So should you just to a full reinstall with the new version instead?

It's reinstalling Windows OS components, but the rest of your machine will be untouched. They call it "in-place" upgrading. You can't downgrade from a newer version, but Windows makes a full backup of your previous install so it can restore if necessary.

I use the insider program so I get new builds every few weeks and the process is pretty seamless. I get new features as they implement them instead of waiting for these big updates every 6 months. Downside is that sometimes they break stuff so you have to be prepared for that, just report bugs w/ Feedback Hub. Filing feedback will usually open a bug on the team in Microsoft to deal with. Unless you "up vote" a similar issues, where they just add your data to the existing bug.
 
Are these spring and fall updates like installing a new version of windows?

So should you just to a full reinstall with the new version instead?
Yes they're full installs masquerading as a delta update. Hence the 4GB download and windows.old folder afterward. That's why half your programs break or go missing, and your privacy, user settings and default programs get reset back to MS defaults. Any third party tools that block telemetry or updates get erased. Edge is back as default browser, cortana is back on, etc.

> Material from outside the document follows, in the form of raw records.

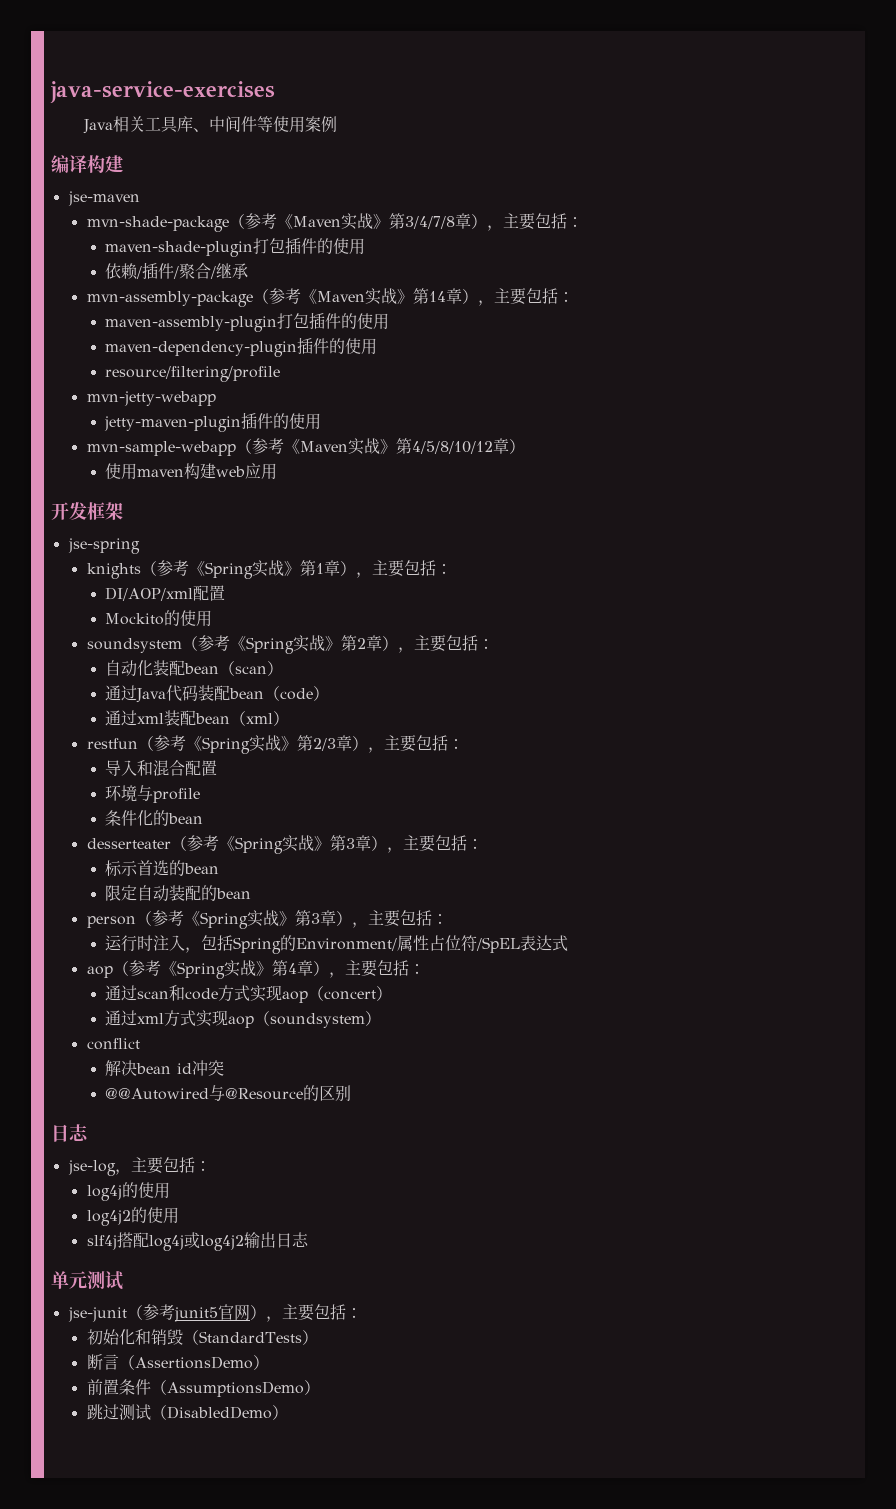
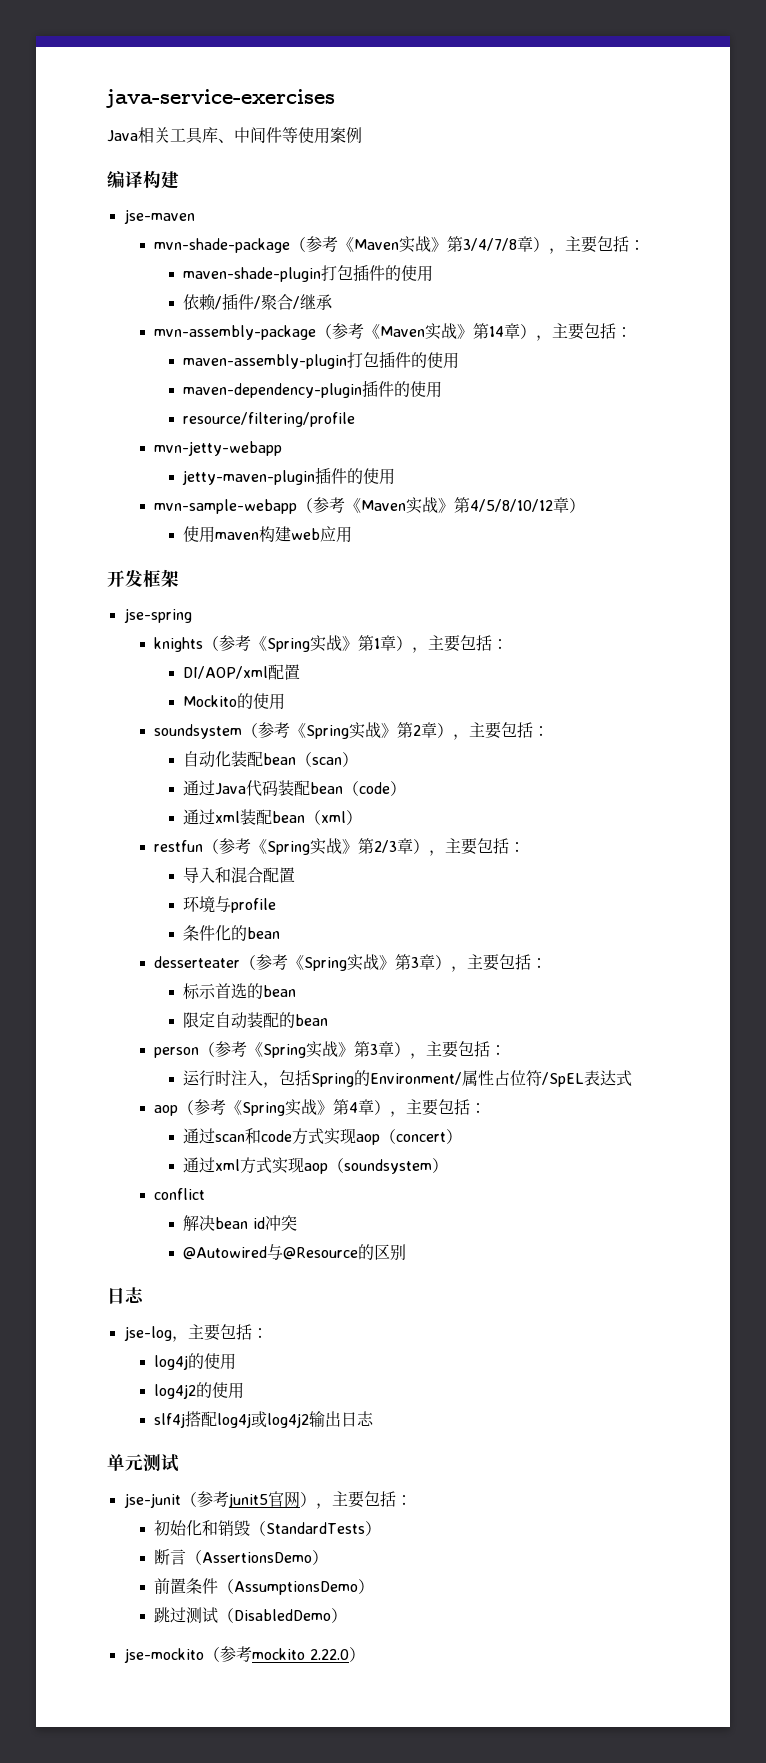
[104,1088,209,1100] @@Autowired -> [183,1246,268,1260] @Autowired
(288, 1412) none -> [123,1646,365,1663] // jse-mockito（参考mockito 2.22.0）

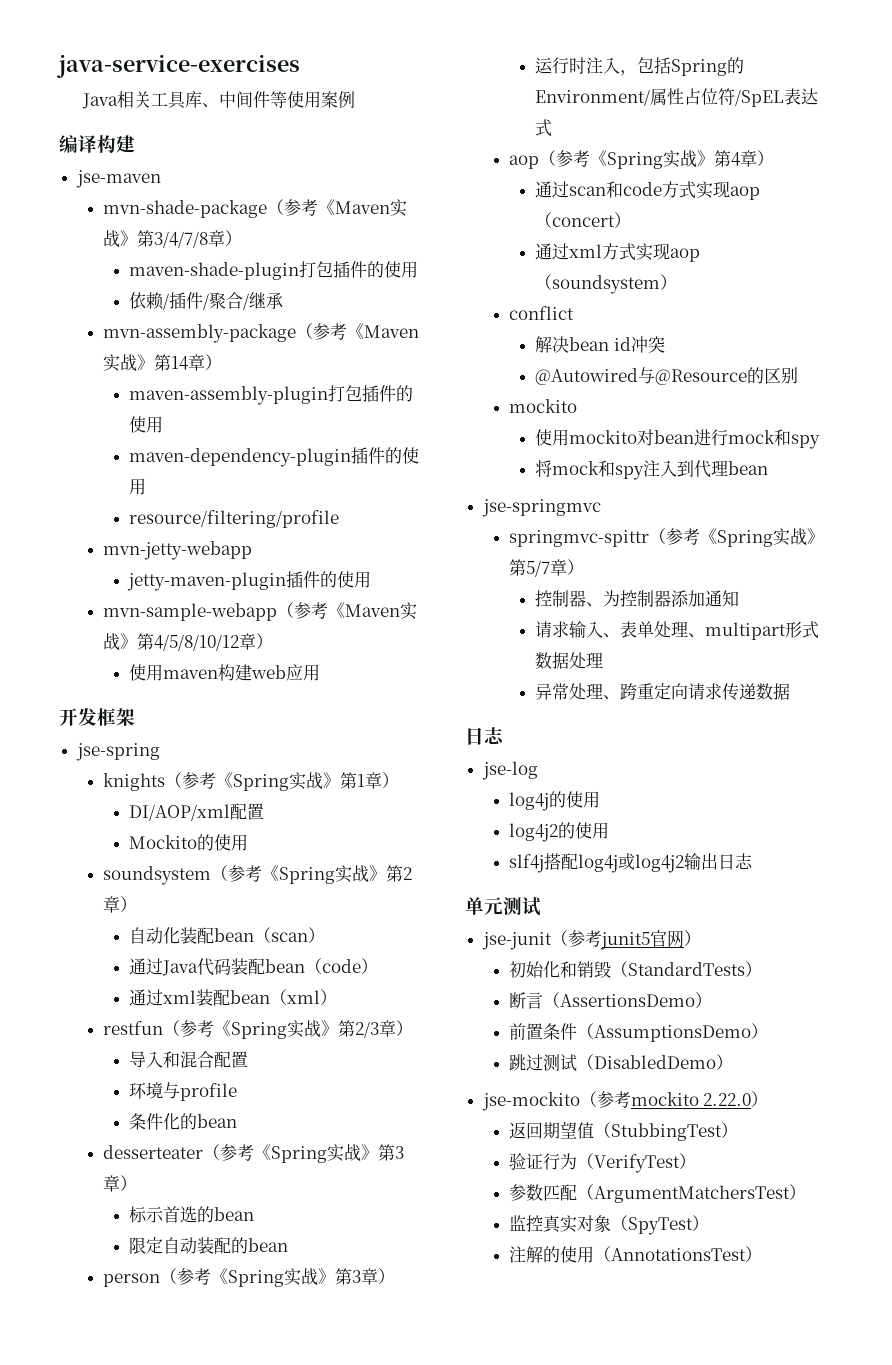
[548,236,645,254] ，主要包括： -> (243, 238) none
[535,323,632,341] ，主要包括： -> (223, 362) none
[411,635,508,653] ，主要包括： -> (400, 780) none
[452,722,549,740] ，主要包括： -> (138, 904) none
[428,838,525,856] ，主要包括： -> (414, 1028) none
[450,954,547,972] ，主要包括： -> (138, 1183) none
[409,1041,506,1059] ，主要包括： -> (396, 1276) none
[389,1099,486,1117] ，主要包括： -> (775, 158) none
(407, 1252) none -> [509,399,578,413] [534,429,820,449] [534,460,768,480] [481,499,601,517] [509,528,825,547] [509,559,585,577] [534,590,739,607] [534,621,819,640] [534,652,603,669] [534,683,790,701] // mockito // 使用mockito对bean进行mock和spy // 将mock和spy注入到代理bean // jse-springmvc // springmvc-spittr（参考《Spring实战》第5/7章） // 控制器、为控制器添加通知 // 请求输入、表单处理、multipart形式数据处理 // 异常处理、跨重定向请求传递数据
[171,1324,268,1342] ，主要包括： -> (538, 770) none
[315,1491,412,1509] ，主要包括： -> (701, 938) none
(365, 1654) none -> [509,1121,739,1141] [509,1153,697,1173] [509,1184,807,1203] [509,1215,710,1235] [509,1246,763,1263] // 返回期望值（StubbingTest） // 验证行为（VerifyTest） // 参数匹配（ArgumentMatchersTest） // 监控真实对象（SpyTest） // 注解的使用（AnnotationsTest）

I used to think it was just technical ineptitide that these biannual updates couldn't delta update like the service pack days, but it's become clear they are doing them full-install on purpose since it resets everything and makes you MS compliant. The idea is that eventually you'll tire of fighting with the OS with tweaks, and just give in and let it happen.

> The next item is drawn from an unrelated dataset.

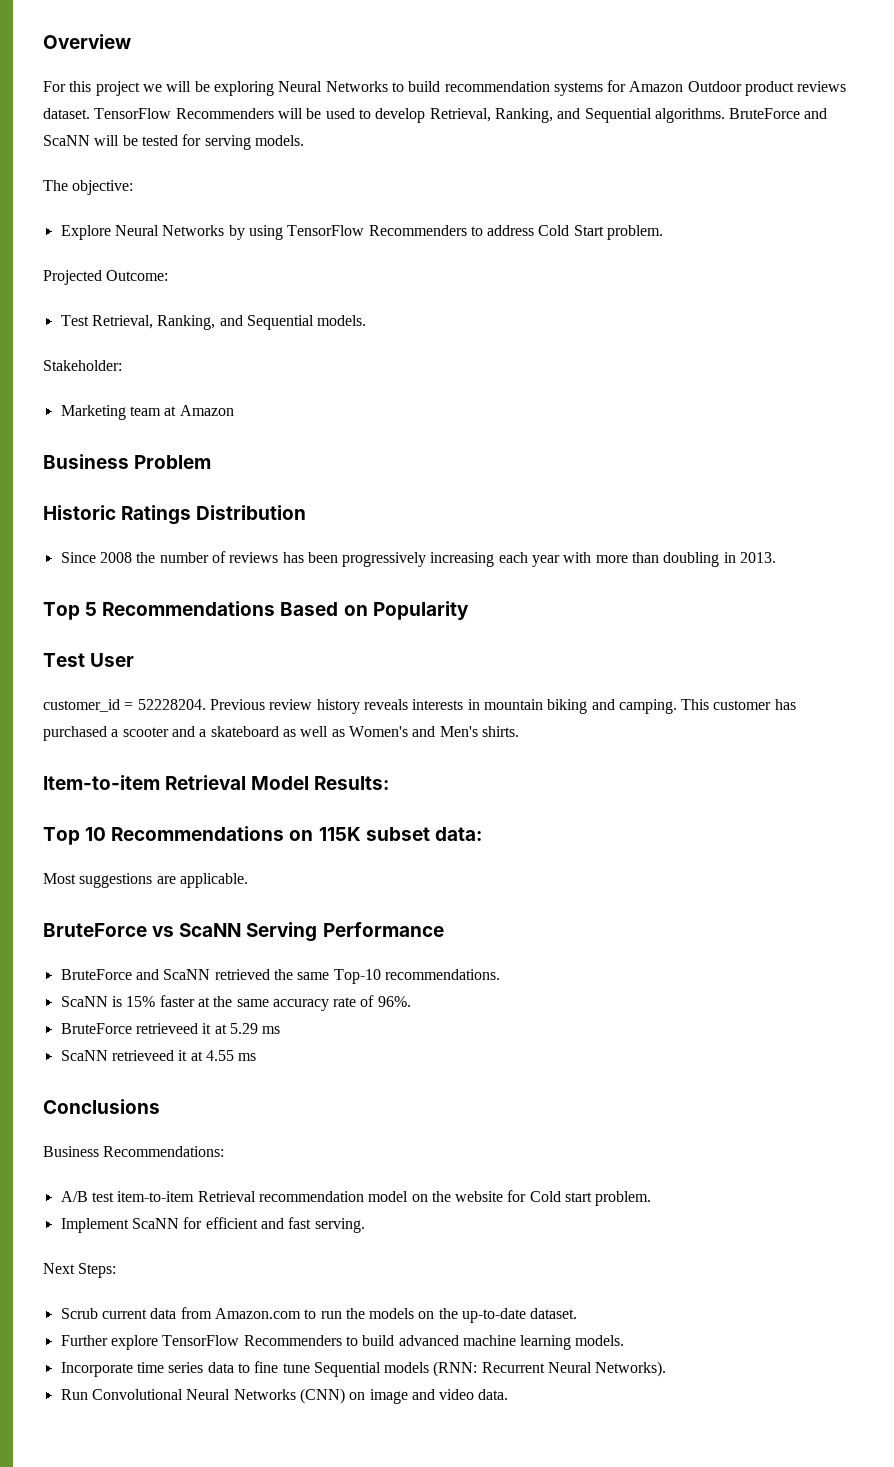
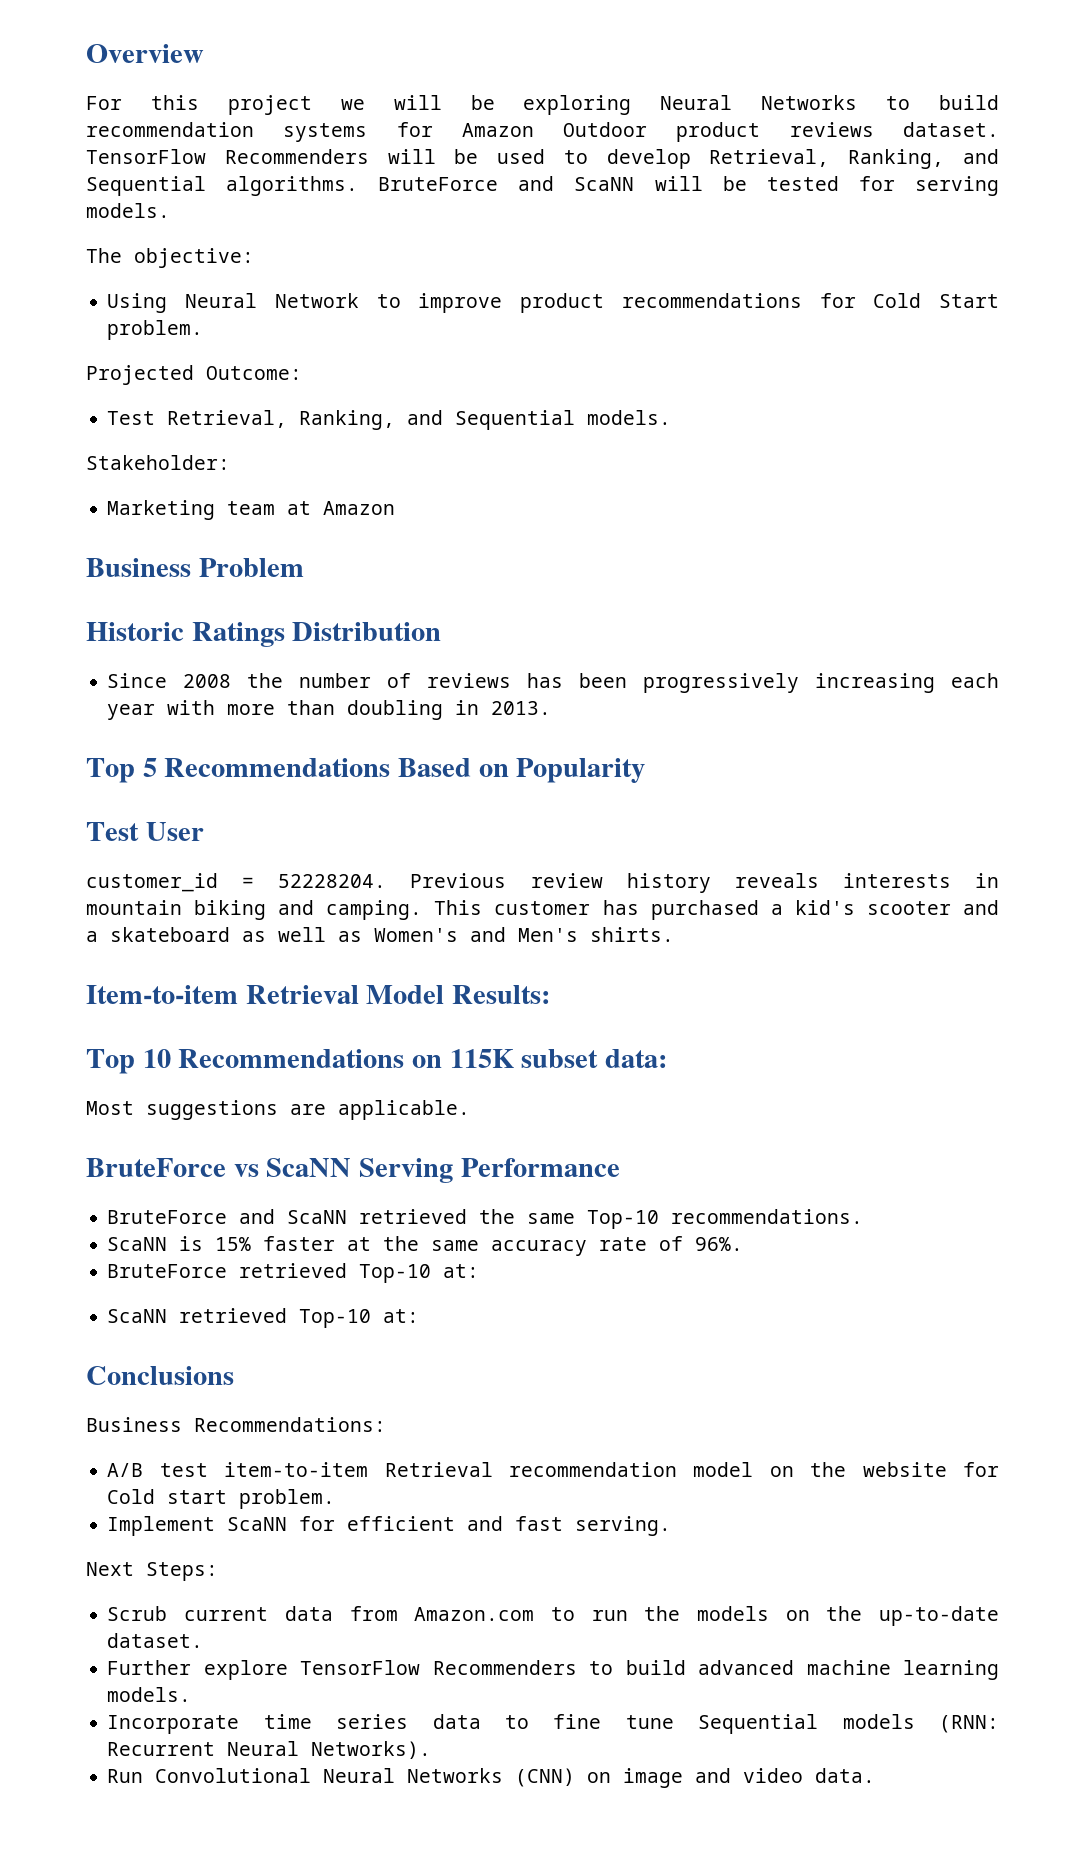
[60,225,535,240] Explore Neural Networks by using TensorFlow Recommenders to address -> [107,293,856,313] Using Neural Network to improve product recommendations for
(119, 733) none -> [794,900,855,915] kid's
[135,1023,281,1034] [60,1050,257,1061] retrieveed it at 5.29 ms // ScaNN retrieveed it at 4.55 ms -> [239,1263,480,1283] [107,1308,420,1328] retrieved Top-10 at: // ScaNN retrieved Top-10 at:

Factor also they never really have meaningful new "features" despite being called feature updates, so they're just compliance enforcement updates sugar coated as something new, exciting, and "more secure".
 
And still no telemetry opt out or control over updates. No thanks.

After the forced Fall Creators update thats full of bugs and screwed up a couple of my PCs, I rolled back to Windows 8.1 + Classicshell, blocked windows update including the telemetry backport they try to sneak into 7 and 8.1, and its been smooth sailing.

There's literally nothing I'm missing from 10 that I can't do in 8.1, and all of my games play exactly the same, all my hardware performs exactly the same (8700k, NVme drive, 1080 Ti, HTC Vive for VR).

You're missing out :)

Literally everything you use connected to the internet has some form of telemetry. All those (internet connected) games you play *also* have telemetry. They also have more access to your system when run outside of the UWP sandbox.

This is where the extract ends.